Introduction Thyroid incidentalomas (TI) are incidental thyroid nodules commonly identified on non-thyroid dedicated imaging studies. While most TI are benign, approximately 10% are malignant similar to that among thyroid masses identified by other means. US guidelines recommend evaluation of all TI to risk-stratify for thyroid cancer. This practice has resulted in part to a dramatic rise in thyroid cancer incidence, yet mortality has not changed, a hallmark of overdiagnosis. With increasing utilization of medical imaging, such as chest CT for lung cancer screening, detection and evaluation of TI identified on chest CT is contributing to overdiagnosis of thyroid cancer. We examined reporting of TI on chest CT and how reporting approach affects subsequent evaluation and long-term outcomes.

Methods Retrospective cohort of 1650 US veterans with incidental thyroid nodules on chest CT. Index date was defined as date of the chest CT that reported the TI. Reporting of the TI on CT radiology report was categorized as in body of the report alone or in report ‘impression section.’ Follow-up including endocrinology consult, thyroid ultrasound, nodule fine needle aspiration (FNA), surgery, thyroid cancer diagnosis, death from thyroid cancer and all-cause mortality extracted from administrative data. Incidentaloma evaluation defined as a composite of dedicated thyroid ultrasound, endocrinology consult for nodules, or nodule fine needle aspiration.

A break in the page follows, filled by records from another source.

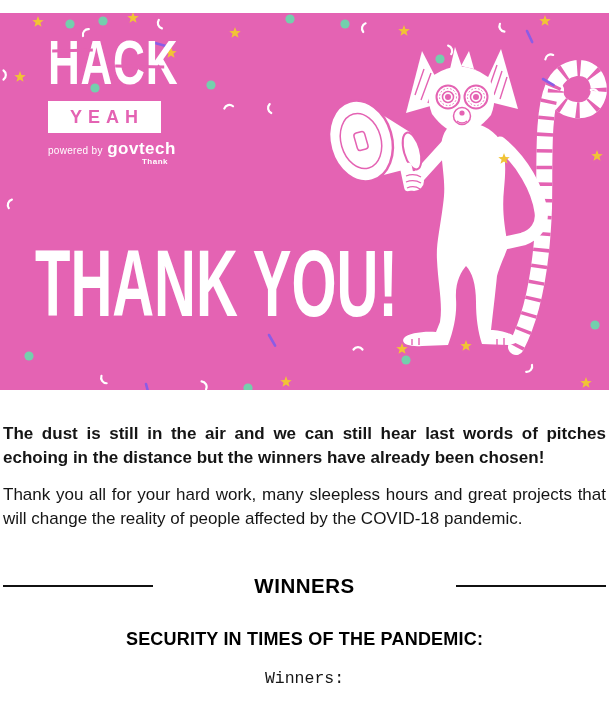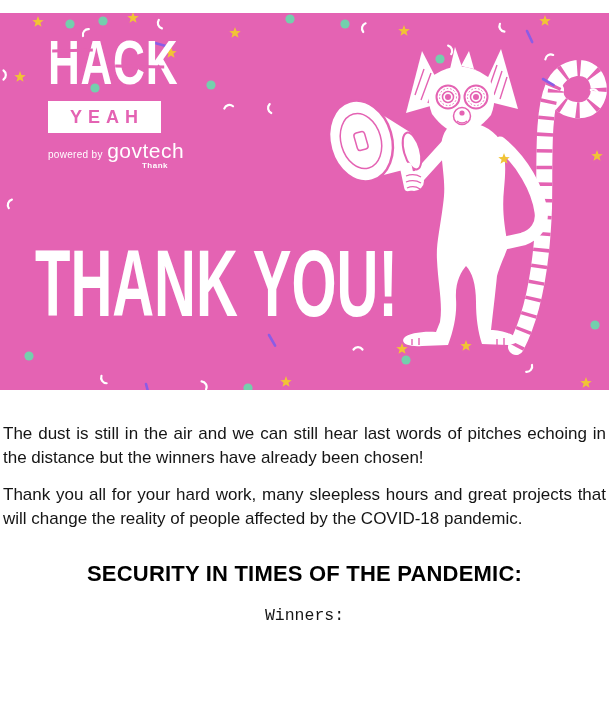"govtech" .logo-powered .brand { font-size: 21px -> 17px; font-weight: 400 -> 700 }
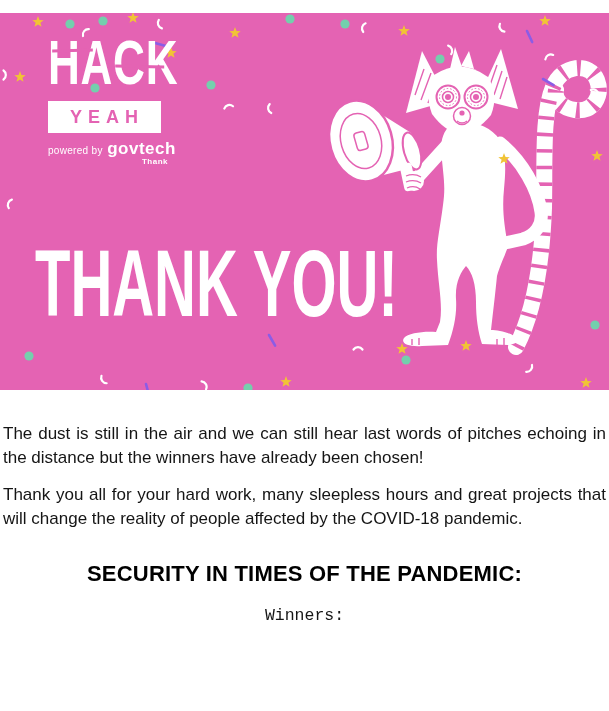"The dust is still in" .p1 { font-weight: none -> bold }
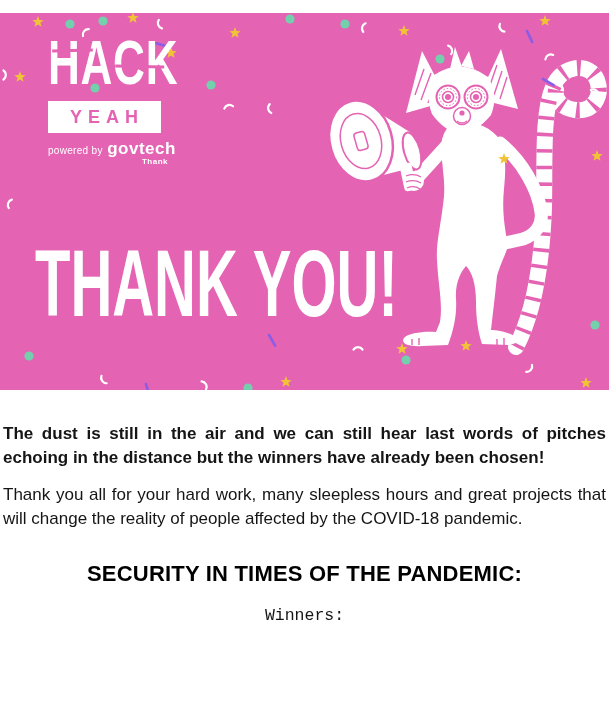"WINNERS" div.winners-row { html: none -> <div> <span></span> <span>WINNERS</span> <span></span> </div> }
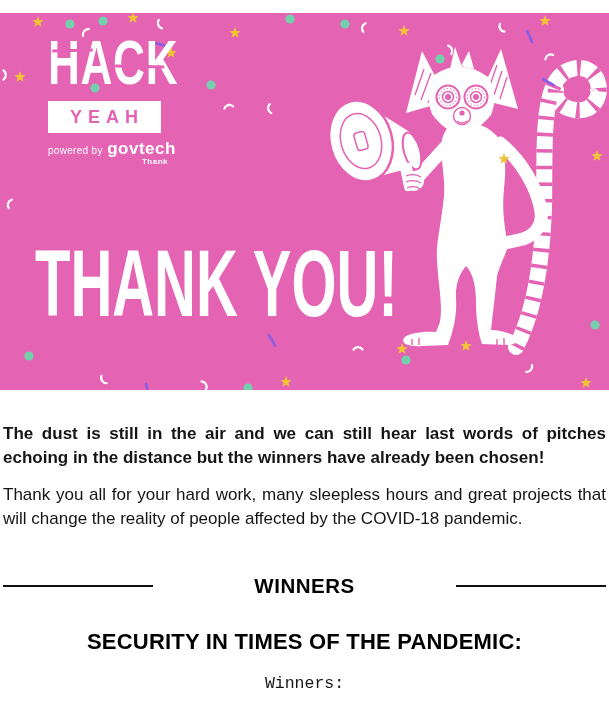"SECURITY IN TIMES OF THE" .category { font-size: 22px -> 18px }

Results 1460 subjects were included in the final analytical cohort. Mean age was 70.4 years; 1386 (94.9%) were male. 707 (48.4%) subjects had TI reported in impression section of the report and 753 (51.6%) had TI reported in body of report only. Mean age and sex did not differ by reporting location (P > 0.32). Subjects with TI reported in impression vs. body location of report were more likely to be evaluated within 6 months (35.5% vs 5.1%; P = <0.001), 12 months (38.5% vs 6.5%; P = <0.001), and at any time during the entire follow-up period (47.8% vs 13.2%; P = <0.001). Subjects with TI reported in impression vs. body location of report were more likely to undergo thyroidectomy (2.6% vs 0.8%; P = 0.009), but there was no difference in the proportion of subjects diagnosed with thyroid cancer (1.6% vs 0.8%; P = 0.18), thyroid-cancer related mortality (0.6% vs 0.1%; P = 0.16), or all-cause mortality (63.2% vs 66.5%; P = 0.19).

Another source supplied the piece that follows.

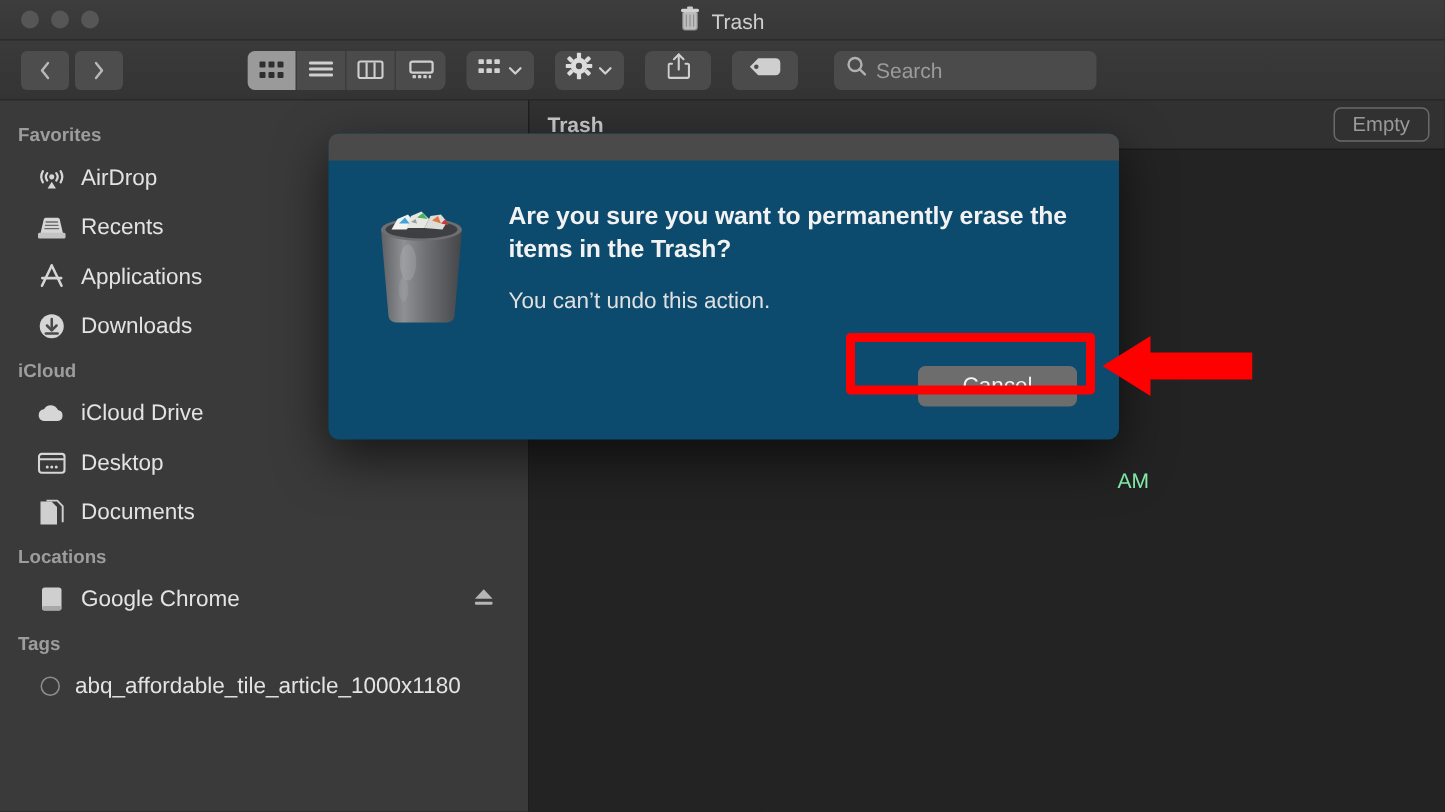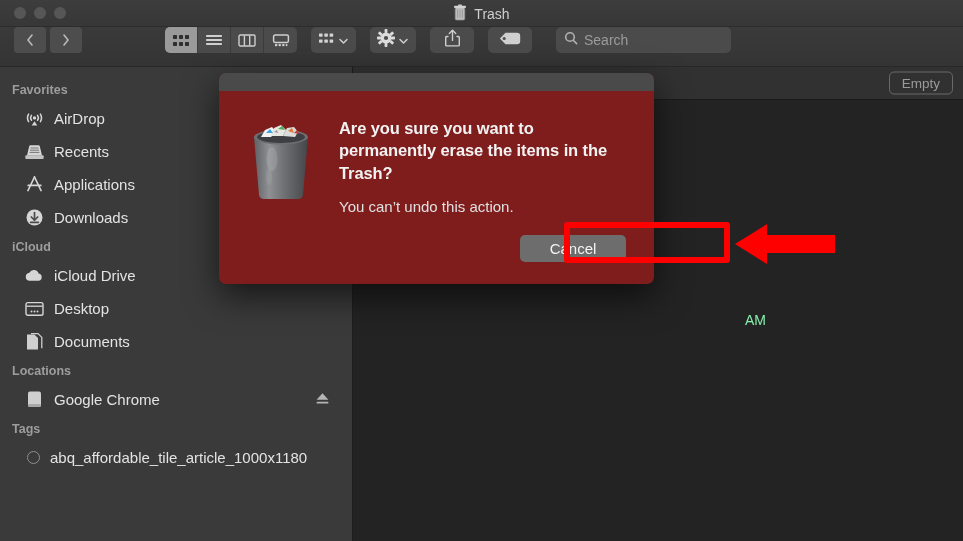"Search" .toolbar { align-items: flex-start -> center }
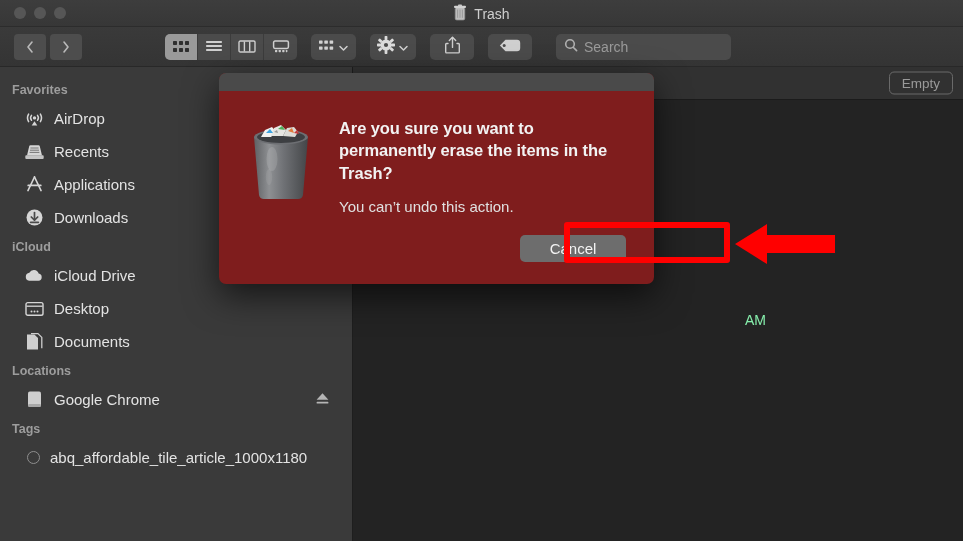"Are you sure you want" .dialog { background: #7f1d1d -> #0c4a6e; top: 73px -> 89px; width: 435px -> 527px }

Conclusions Thyroid incidentalomas on chest CT are inconsistently reported and often receive no further evaluation. However, the location of reporting of TI in the radiology report is associated with the likelihood of clinical evaluation with thyroid ultrasound, endocrinology consult, and FNA. Despite differences in evaluation by reporting location, there was no difference in the proportion of subjects who subsequently received a diagnosis of thyroid cancer, died from thyroid cancer, or died of any cause. Our findings suggest that radiology reporting methods and US guideline recommendations to evaluate all TI are likely contributing to the overdiagnosis of thyroid cancer. Future efforts to standardize reporting methods and alter guideline recommendations to not routinely evaluate all TI may mitigate overdiagnosis harms.